%%
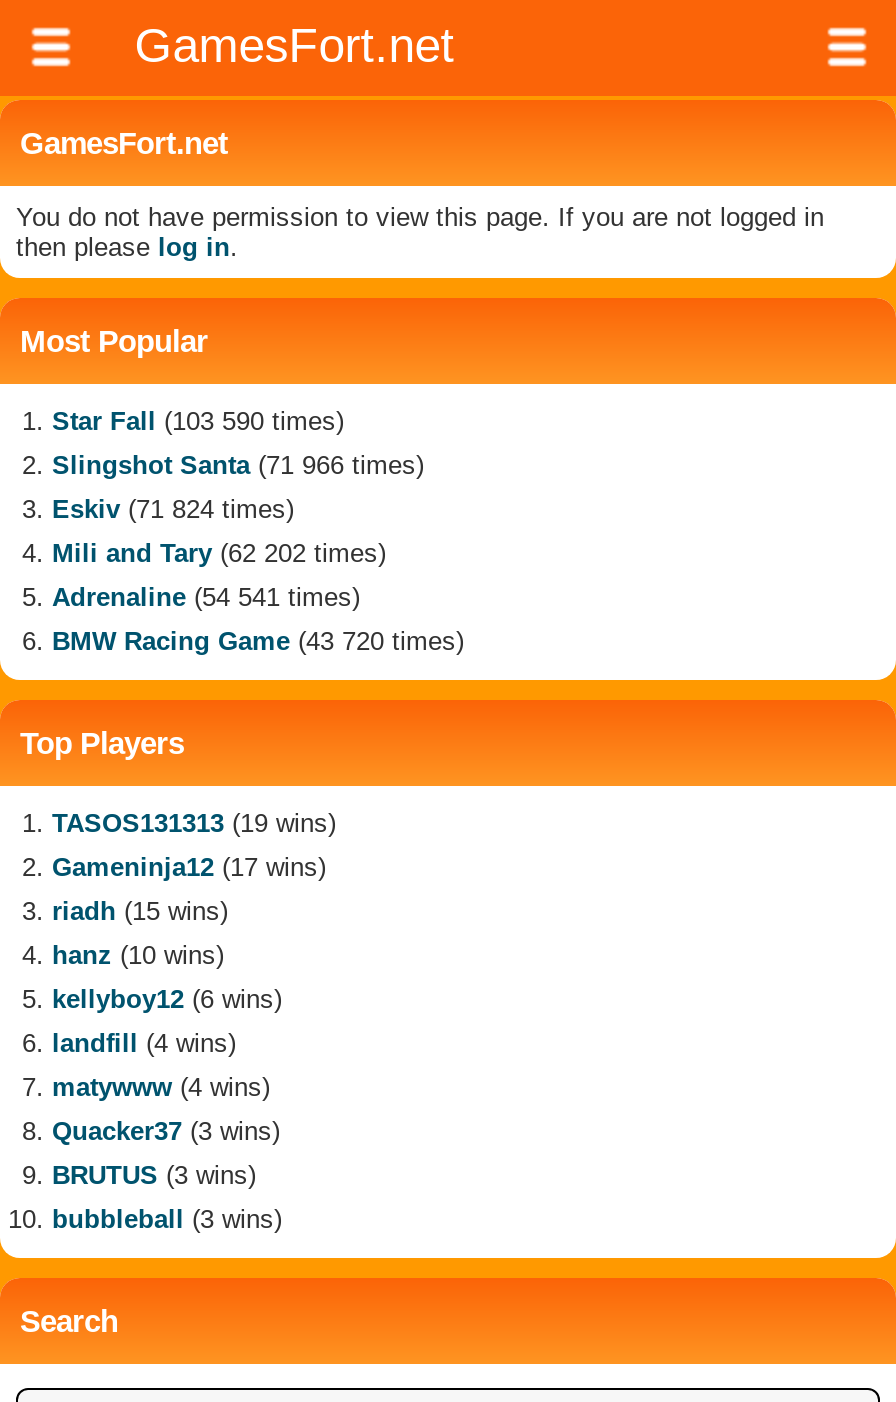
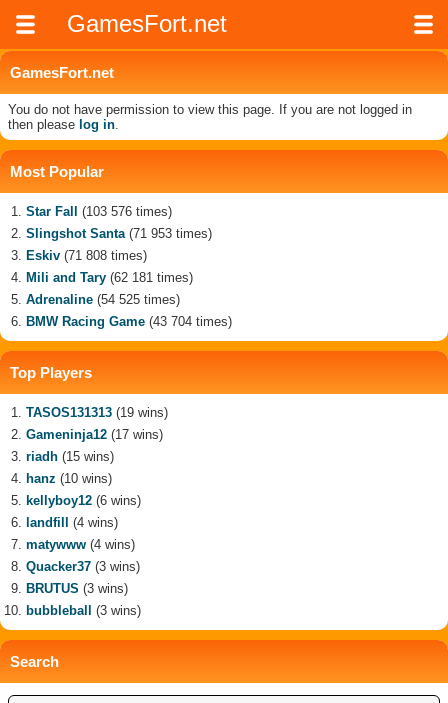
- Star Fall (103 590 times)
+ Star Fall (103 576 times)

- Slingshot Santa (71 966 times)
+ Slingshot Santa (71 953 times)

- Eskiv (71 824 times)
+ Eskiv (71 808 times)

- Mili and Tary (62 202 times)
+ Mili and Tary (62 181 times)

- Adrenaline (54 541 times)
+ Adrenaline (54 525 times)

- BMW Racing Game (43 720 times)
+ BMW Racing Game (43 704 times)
%%
%%
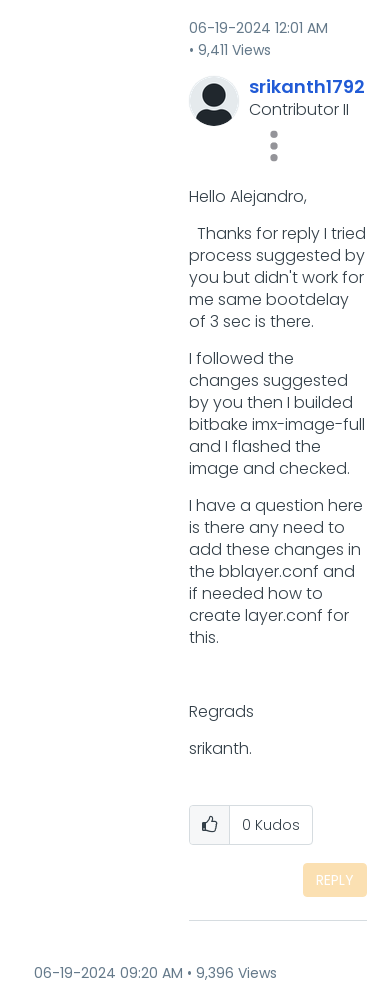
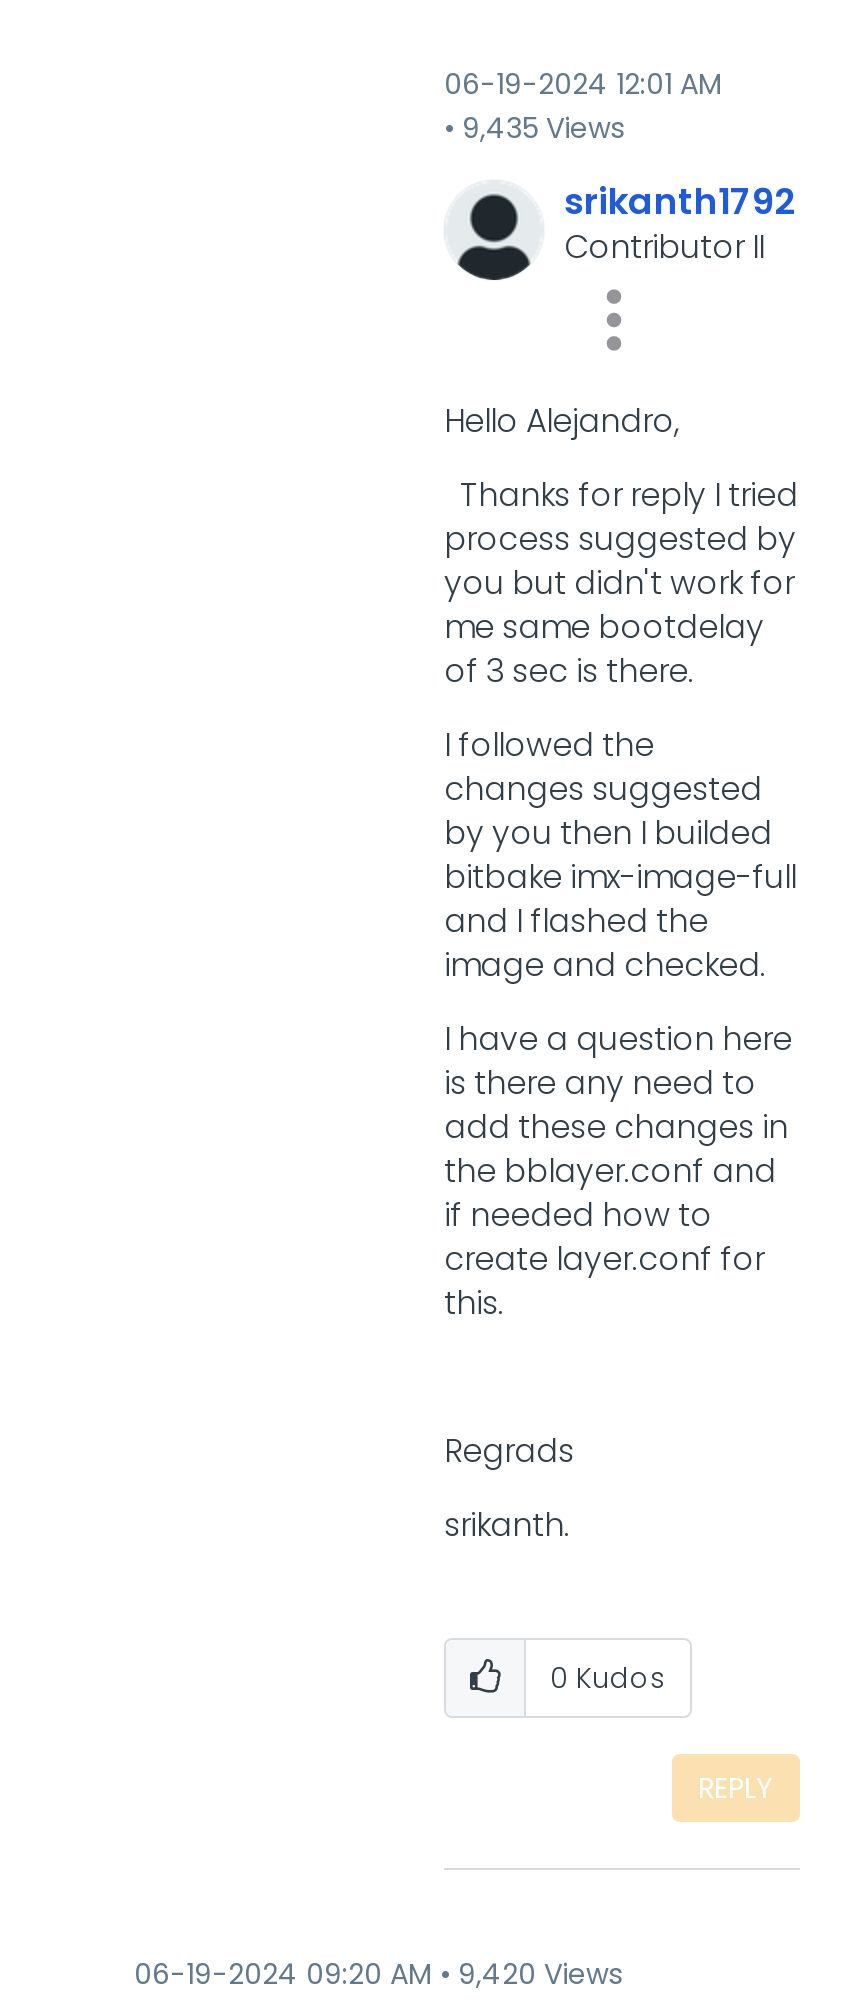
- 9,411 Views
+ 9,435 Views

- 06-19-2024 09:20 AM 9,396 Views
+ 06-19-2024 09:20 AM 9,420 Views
%%
» What to do
Among the records above, a stretch begins at the line containing "- Star Fall (103 590 times)" and ends at the line containing "(43 704 times)". Restate that stretch word for word, and nothing else.

» Result of this exercise
- Star Fall (103 590 times)
+ Star Fall (103 576 times)

- Slingshot Santa (71 966 times)
+ Slingshot Santa (71 953 times)

- Eskiv (71 824 times)
+ Eskiv (71 808 times)

- Mili and Tary (62 202 times)
+ Mili and Tary (62 181 times)

- Adrenaline (54 541 times)
+ Adrenaline (54 525 times)

- BMW Racing Game (43 720 times)
+ BMW Racing Game (43 704 times)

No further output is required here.